Financial Times FT.com

Redundancy insurance terms ‘unfair’

By Josephine Cumbo

Published: October 30 2009 18:48 | Last updated: October 30 2009 18:48

Loan insurance providers – already under pressure over the fairness of their contract terms – have been accused of using “vague” clauses to turn down claims from borrowers who have lost their jobs in the recession.

Payment protection insurance (PPI) is typically sold alongside credit cards and personal loans to cover monthly repayments if the borrower cannot work due to accident, illness or involuntary redundancy.

But claims on the redundancy element of the cover are being turned down by insurers because of a controversial exclusion relating to a policyholder becoming “aware of any increase in the risk of unemployment” after buying a policy.

Insurers use exclusions of this sort to safeguard themselves against claims by individuals who bought cover knowing that they were likely to lose their jobs.

However, the Financial Ombudsman Service (FOS), which settles disputes between customers and their providers, said the clauses are so broad that they are unfair.

“On a strict reading of the exclusion if, for example, there was any deterioration in the UK economic environment during the first three months of the policy, then this might result in policyholders losing all unemployment cover under the policy,” said the FOS.

“If the insurer wished to exclude cover because a policyholder’s knowledge or circumstances changed within the first three months of a policy, then it needed to work its exclusion very clearly – setting out what change or changes had to take place for the exclusion to apply.”

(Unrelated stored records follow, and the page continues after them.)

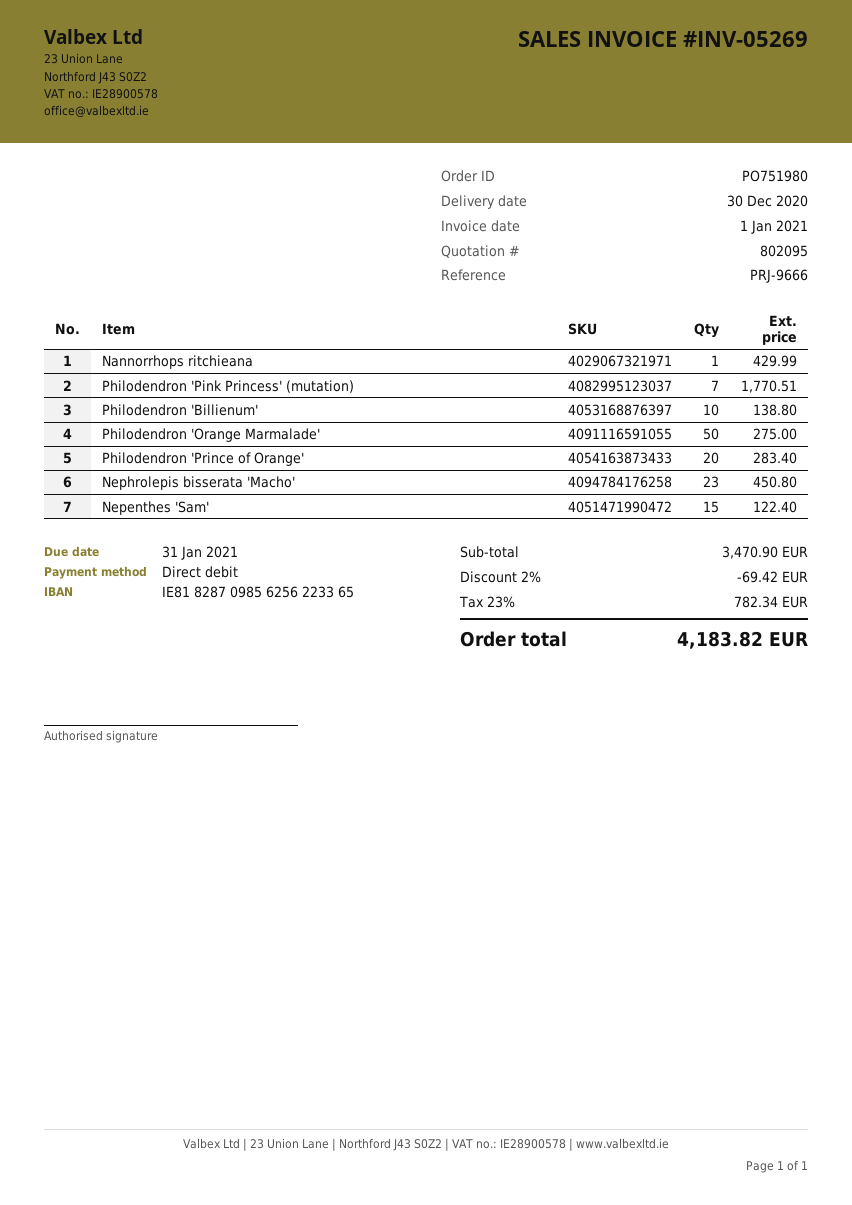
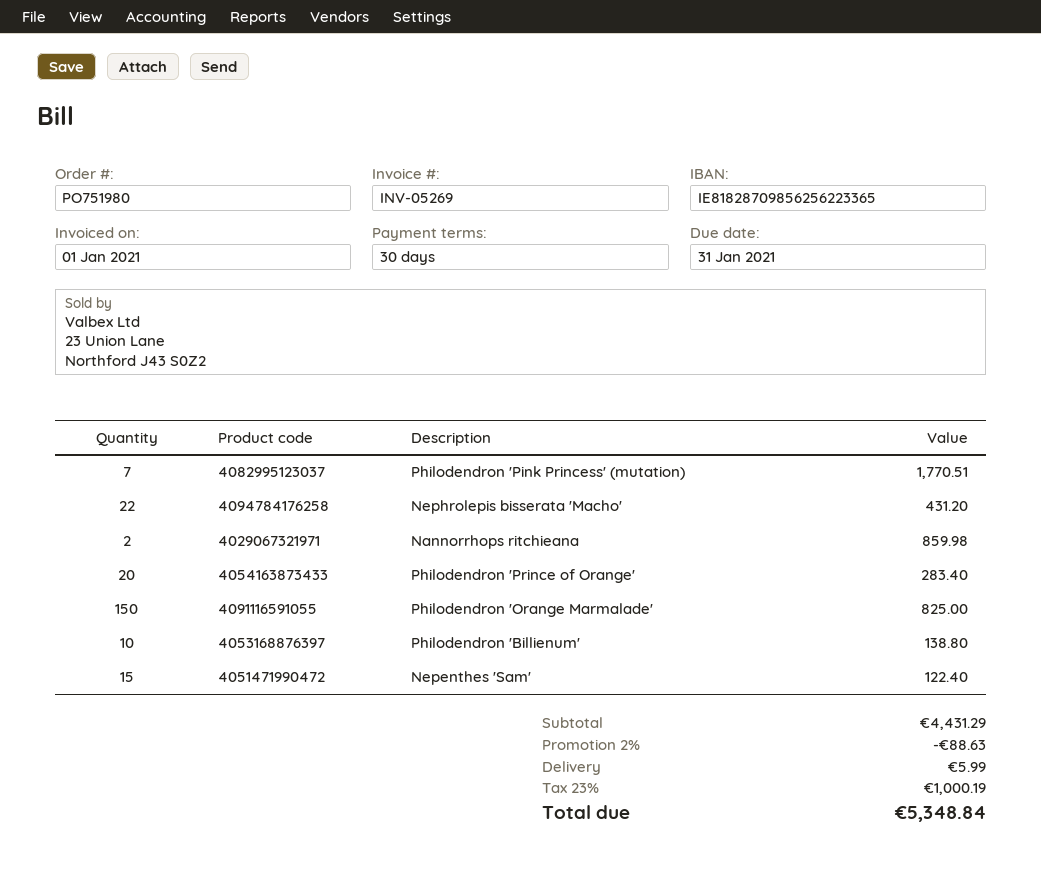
Nannorrhops ritchieana: 1 for 429.99 -> 2 for 859.98
Philodendron 'Orange Marmalade': 50 for 275.00 -> 150 for 825.00
Nephrolepis bisserata 'Macho': 23 for 450.80 -> 22 for 431.20
subtotal: 3470.90 -> 4431.29
discount: 2% = 69.42 -> 2% = 88.63
shipping: none -> 5.99
tax: 23% = 782.34 -> 23% = 1000.19
total: 4183.82 -> 5348.84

The FOS comments related to a specific case upheld in a customer’s favour. But in publishing its position, the Ombudsman sent a clear message to the industry on how it is interpreting the small print.

“We would like to see more clarity from insurers on this specific clause,” said Paul Bicknell a spokesman for the ombudsman scheme. “We don’t want vague requirements but expect specific requirements, and this might include, for example, the individual becoming aware of job losses in a department.”

PPI insurers have been facing growing pressure from a sharp rise in jobless numbers. In the past year alone, about 680,000 people have become unemployed with many sectors still facing job uncertainty.

Consumer groups warned that exclusions of the sort highlighted by the ombudsman could be used by the industry to turn down legitimate claims.

“There is a general economic crisis at the moment and, because this exemption clause is so very generally worded, it raises questions about whether it complies with unfair terms in contracts regulations,” said Vera Cottrell, principal policy adviser at consumer group Which? “We would expect to see specific circumstances where the exclusion would apply.”

The Association of British Insurers (ABI) did not comment on the individual case at the FOS but this week said it was important for consumers to understand clearly what they were covered for – and what was expected of them when taking out a policy.

“Most PPI policies will not cover you if you have specific knowledge about the circumstances of your employer that increase the likelihood of redundancy,” said an ABI spokesman.

“Some firms ask a specific question about this in the application form. It is important that people understand this before they take out the policy. The policy summary document should make it clear what’s covered and what’s not.”

The ombudsman’s comments came as mortgage insurance providers prepared to pay £60m in refunds to policyholders for premium increases and benefit reductions that the Financial Services Authority deemed were unfairly imposed.